Vous pouvez aussi vous dire que voter pour un parti qui défend des thèses souverainistes serait malgré tout utile ET énervant : ça enverrait un signal, comme on dit, signal aussi efficace que tous les précédents, mais quand même, à force que de force, on peut rêver, des mesures pourraient être prises : tenez, le Pacte sur la migration et l’asile, par exemple ; non, c’est un mauvais exemple… Mais vous voyez l’idée. Si on s’accroche à cette idée, autant que ce parti appartienne à un groupe actif au Parlement européen et qu’il propose des députés qui travaillent.
Si vraiment on veut bien faire
Il est bien entendu qu’il n’y a pas de vote utile, dans ces élections-là, puisqu’elles sont à la proportionnelle, ce qui est la règle dans quasiment toutes les démocraties au monde sauf en France, qui est un phare pour l’humanité, c’est certain, mais qui ne peut, bien sûr, éclairer sa propre base : tragique et glorieux destin qui mérite bien qu’on souffre les scrutins les plus injustes puisqu’ils permettent à notre président de fanfaronner en postillonnant ses projets à la face de toutes les nations – mais c’est un autre sujet.

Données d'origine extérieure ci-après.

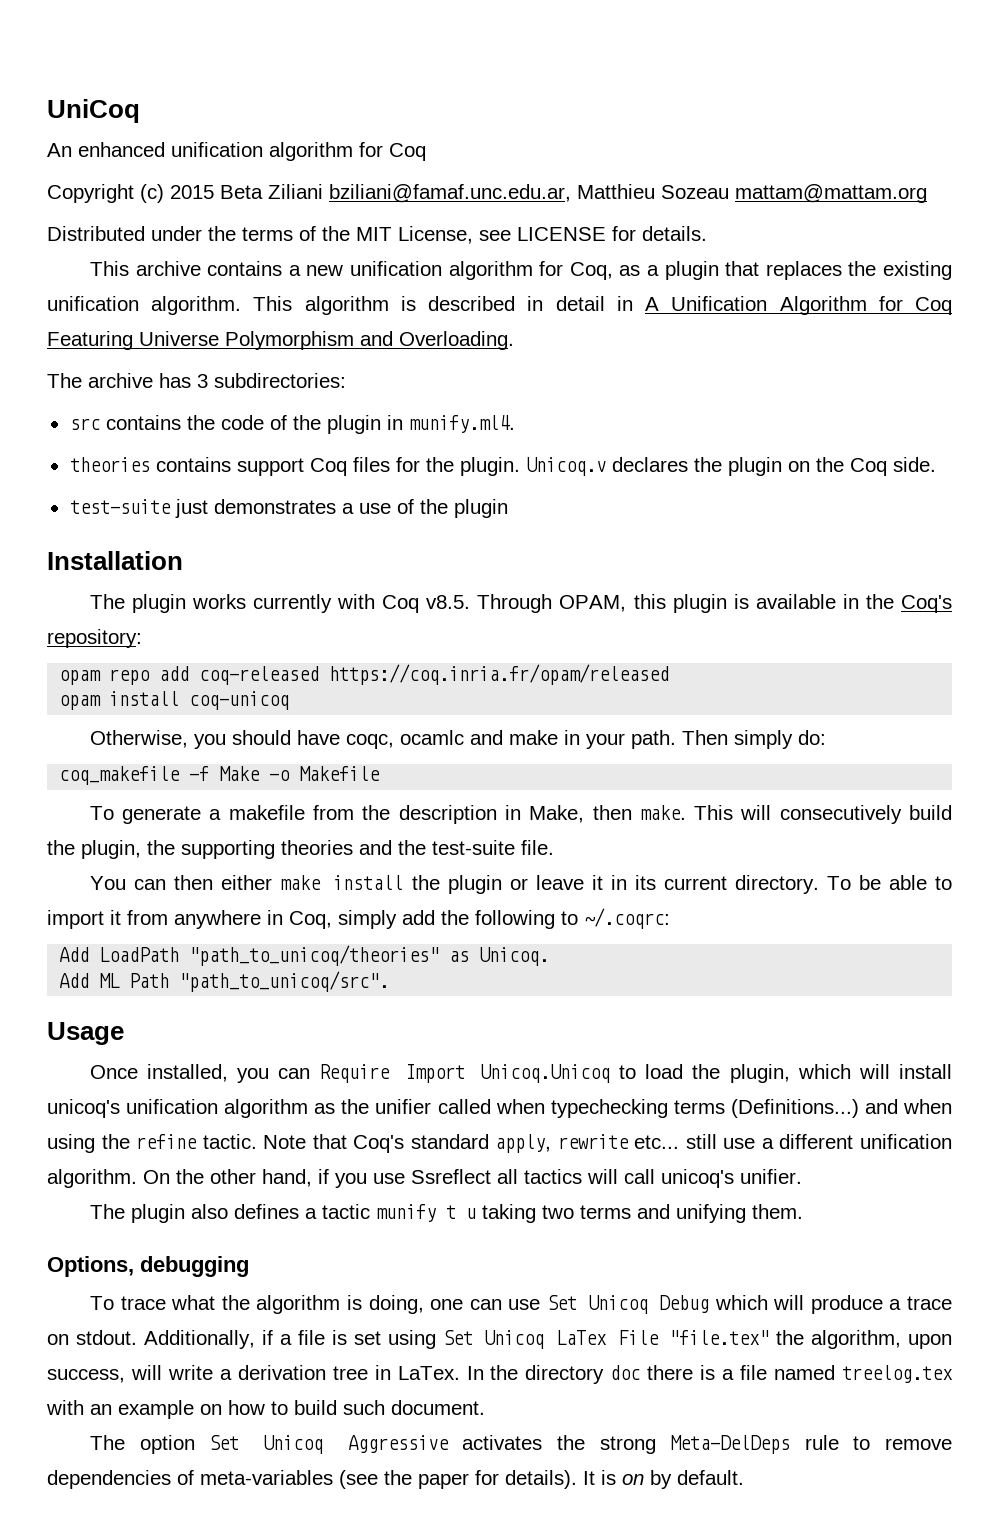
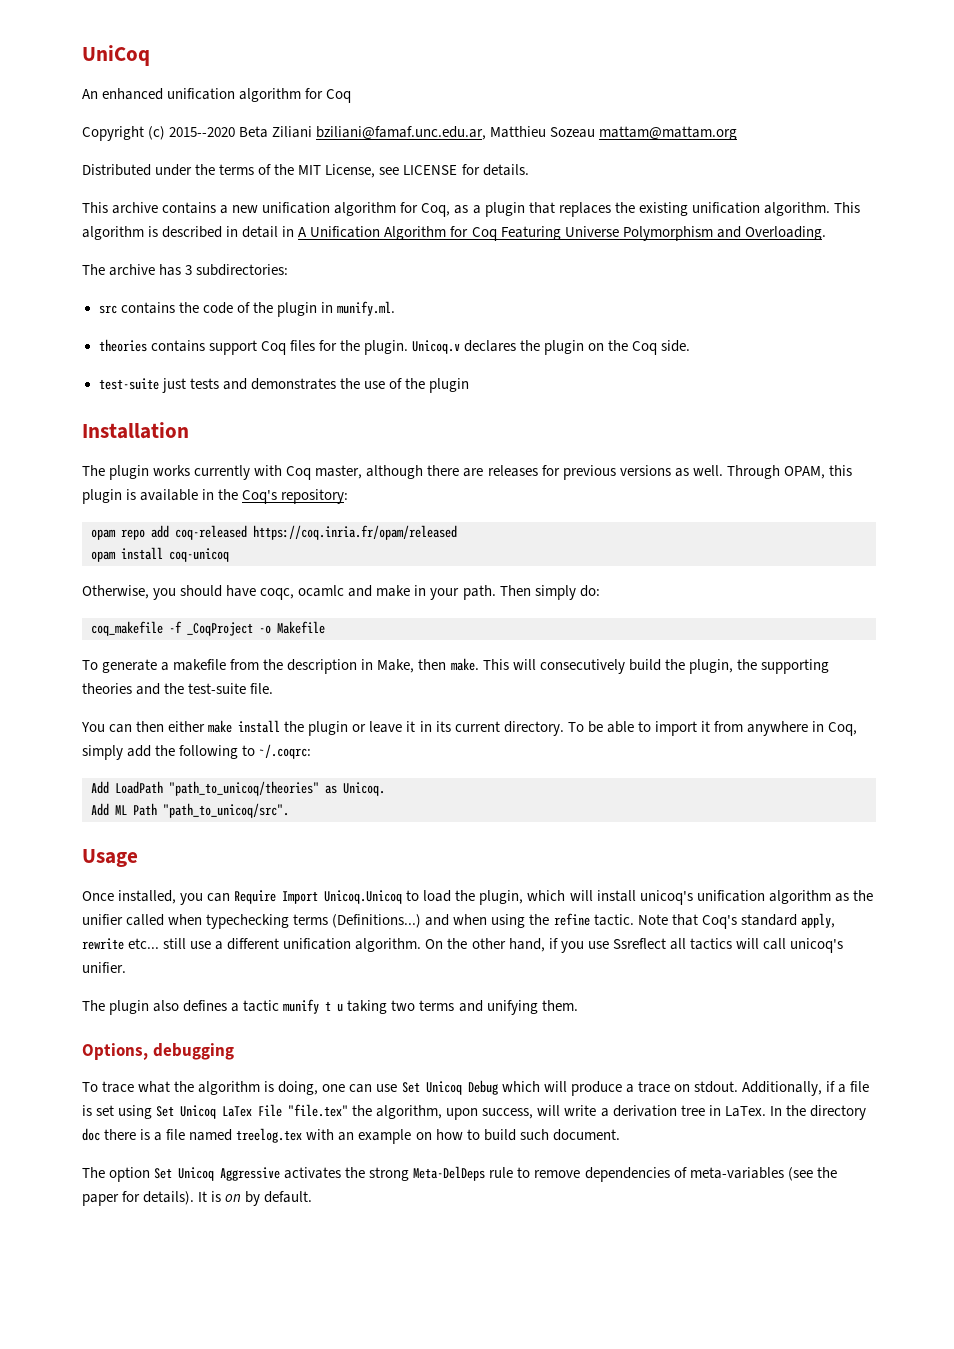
[170,185,214,199] 2015 -> [169,127,236,137] 2015--2020
[408,415,515,433] munify.ml4. -> [336,301,395,316] munify.ml.
[213,499,354,514] demonstrates a -> [189,378,360,390] tests and demonstrates the
[426,595,471,609] v8.5. -> [315,465,723,480] master, although there are releases for previous versions as well.
[219,766,261,781] Make -> [187,622,253,636] _CoqProject

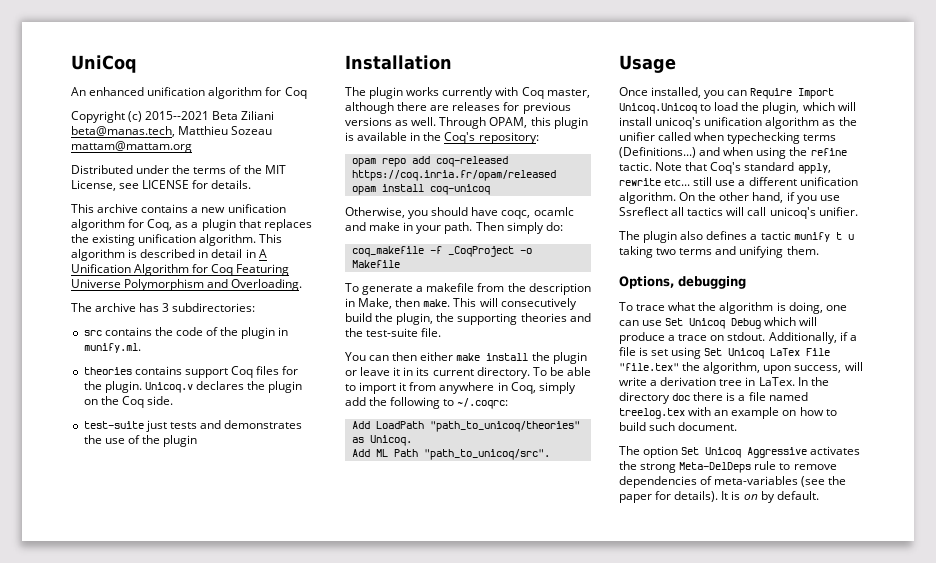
[169,127,236,137] 2015--2020 -> [145,111,210,120] 2015--2021
[316,126,487,140] bziliani@famaf.unc.edu.ar, -> [71,126,175,137] beta@manas.tech,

Reprenons notre raisonnement : on peut voter pour ennuyer Macron, la meilleure manière de l’ennuyer tout en travaillant un peu au bien commun est de voter pour un souverainiste, comme le scrutin est proportionnel, aucune raison de sacrifier au vote utile, un bon parti souverainiste appartient à une alliance qui pèse, et pèserait encore plus, au Parlement européen, et un bon parti envoie des bons députés, c’est-à-dire des députés qui travaillent, discutent, débattent et votent. Il ne reste plus grand monde pour qui voter, alors. C’est le moment où nous vous laissons seuls avec vos trébuchets.